### PROBLEM DESCRIPTION
Every line of the material below in which "conn" shows up is to be located and copied.

### DATA SHOWN
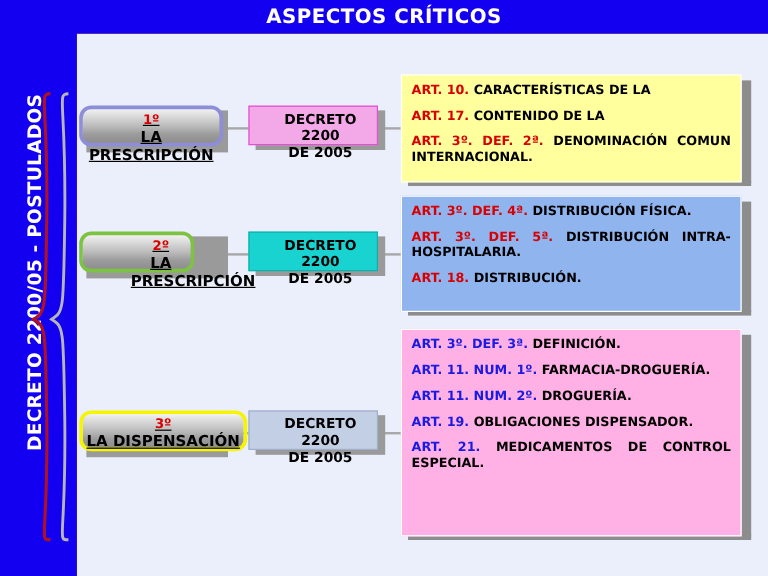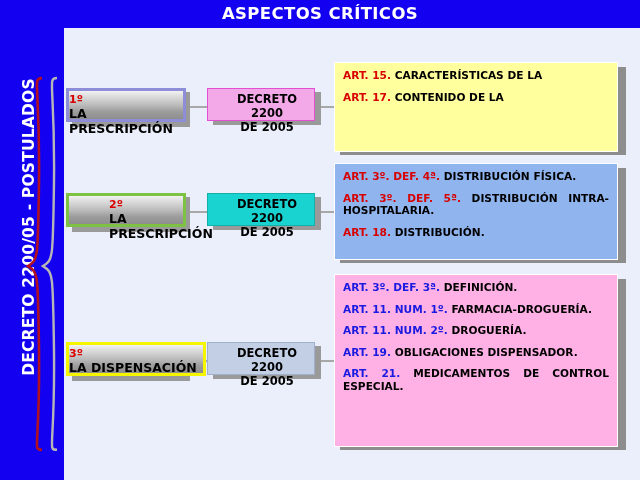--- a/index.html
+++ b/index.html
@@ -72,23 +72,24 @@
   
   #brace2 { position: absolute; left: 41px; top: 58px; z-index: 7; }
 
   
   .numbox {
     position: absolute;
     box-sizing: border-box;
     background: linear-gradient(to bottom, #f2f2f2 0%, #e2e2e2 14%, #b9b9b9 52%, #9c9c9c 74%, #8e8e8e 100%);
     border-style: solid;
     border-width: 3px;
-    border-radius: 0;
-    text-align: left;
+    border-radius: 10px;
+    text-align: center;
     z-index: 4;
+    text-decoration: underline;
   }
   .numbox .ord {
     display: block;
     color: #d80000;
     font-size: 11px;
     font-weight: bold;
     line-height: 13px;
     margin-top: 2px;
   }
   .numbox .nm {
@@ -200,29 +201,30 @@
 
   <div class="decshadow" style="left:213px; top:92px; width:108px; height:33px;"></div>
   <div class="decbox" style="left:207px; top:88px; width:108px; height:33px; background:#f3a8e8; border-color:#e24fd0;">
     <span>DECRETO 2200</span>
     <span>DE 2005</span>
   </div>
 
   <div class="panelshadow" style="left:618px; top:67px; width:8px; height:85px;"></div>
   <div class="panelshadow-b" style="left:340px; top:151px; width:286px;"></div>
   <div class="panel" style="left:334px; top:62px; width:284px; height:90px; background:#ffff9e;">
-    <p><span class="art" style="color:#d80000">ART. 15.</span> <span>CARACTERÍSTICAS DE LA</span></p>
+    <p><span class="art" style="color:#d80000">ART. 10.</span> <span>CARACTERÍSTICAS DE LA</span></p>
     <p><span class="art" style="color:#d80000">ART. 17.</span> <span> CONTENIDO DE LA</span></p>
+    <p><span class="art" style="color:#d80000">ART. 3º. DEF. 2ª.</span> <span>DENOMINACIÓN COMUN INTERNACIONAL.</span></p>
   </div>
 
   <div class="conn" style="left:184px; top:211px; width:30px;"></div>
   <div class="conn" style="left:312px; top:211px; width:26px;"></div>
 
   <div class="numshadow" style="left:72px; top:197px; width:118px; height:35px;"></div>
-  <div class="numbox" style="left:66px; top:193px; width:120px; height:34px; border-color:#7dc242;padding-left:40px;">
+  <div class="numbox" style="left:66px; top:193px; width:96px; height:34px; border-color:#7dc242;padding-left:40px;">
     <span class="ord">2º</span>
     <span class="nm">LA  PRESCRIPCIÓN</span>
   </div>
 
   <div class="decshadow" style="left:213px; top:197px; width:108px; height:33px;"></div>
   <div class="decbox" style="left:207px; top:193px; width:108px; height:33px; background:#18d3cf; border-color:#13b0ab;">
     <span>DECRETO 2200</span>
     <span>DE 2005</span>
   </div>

### RESPONSE FOR THIS EXERCISE
   <div class="conn" style="left:184px; top:211px; width:30px;"></div>
   <div class="conn" style="left:312px; top:211px; width:26px;"></div>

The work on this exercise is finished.